- _What this task involves_:
Pick out all lines of the entries that include the word "discount" and copy them.

(Revision tracking records)
--
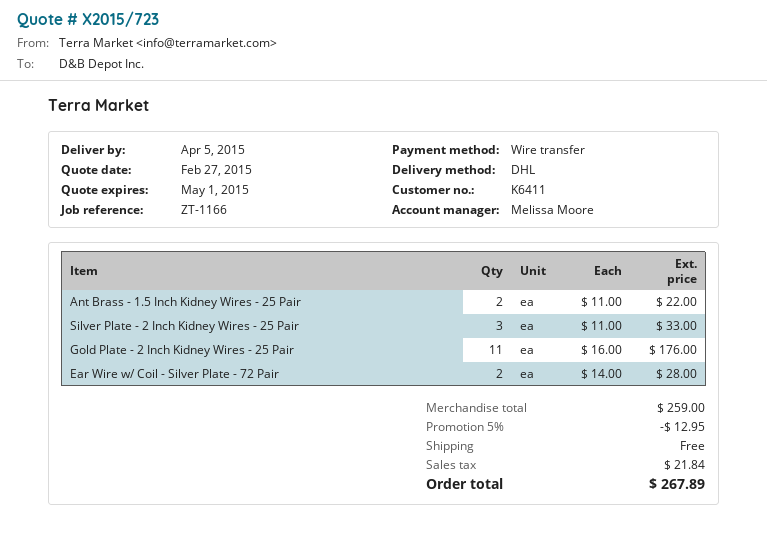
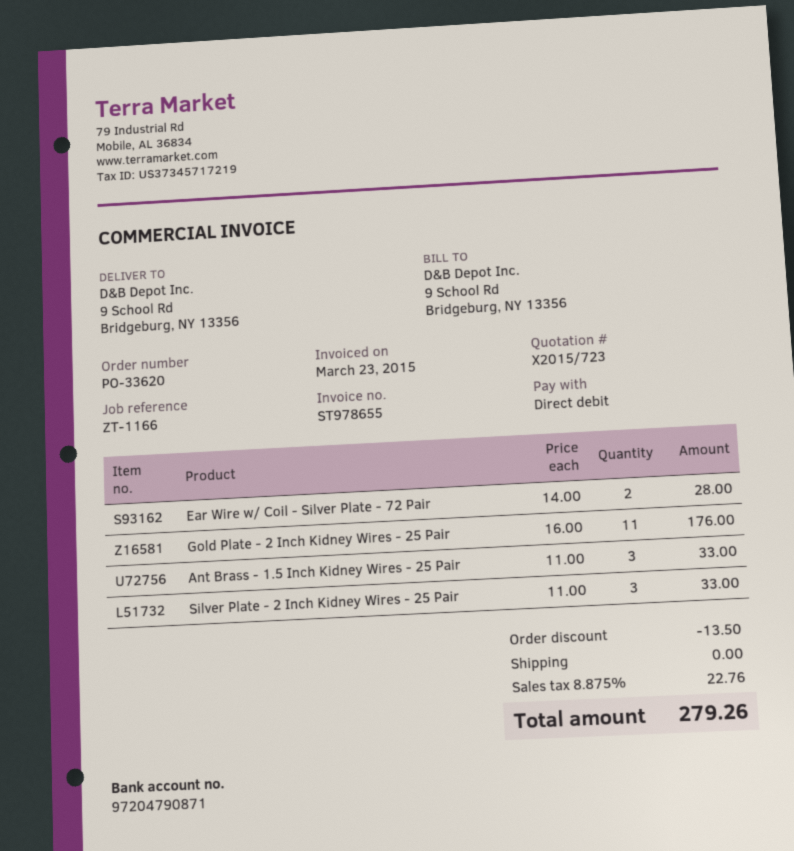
payment method: bank transfer -> direct debit
Ant Brass - 1.5 Inch Kidney Wires - 25 Pair: 2 x 11.00 = 22.00 -> 3 x 11.00 = 33.00
discount: 12.95 -> 13.50
tax: 21.84 -> 22.76
total: 267.89 -> 279.26

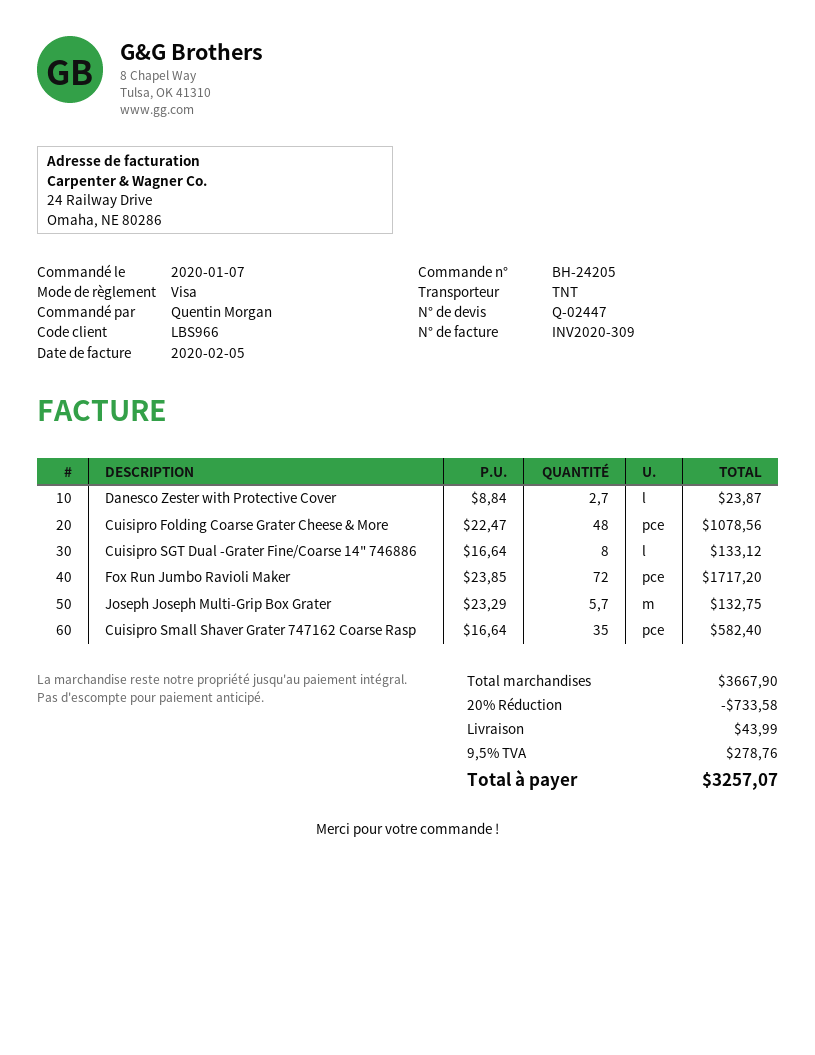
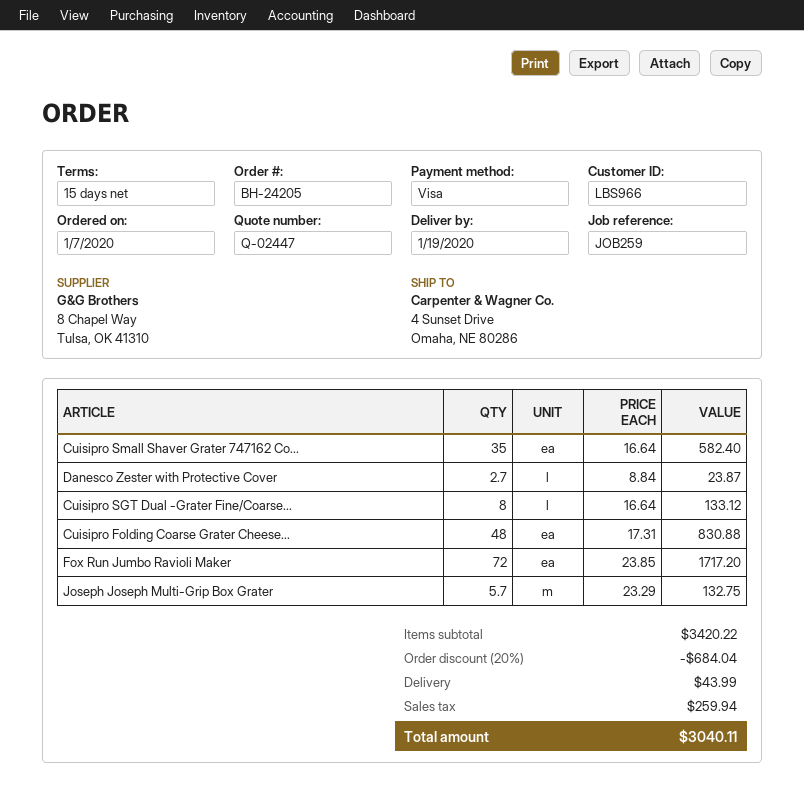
Cuisipro Folding Coarse Grater Cheese & More: 48 x 22.47 = 1078.56 -> 48 x 17.31 = 830.88
subtotal: 3667.90 -> 3420.22
discount: 20% = 733.58 -> 20% = 684.04
tax: 278.76 -> 259.94
total: 3257.07 -> 3040.11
--
- _Written solution_:
discount: 12.95 -> 13.50
discount: 20% = 733.58 -> 20% = 684.04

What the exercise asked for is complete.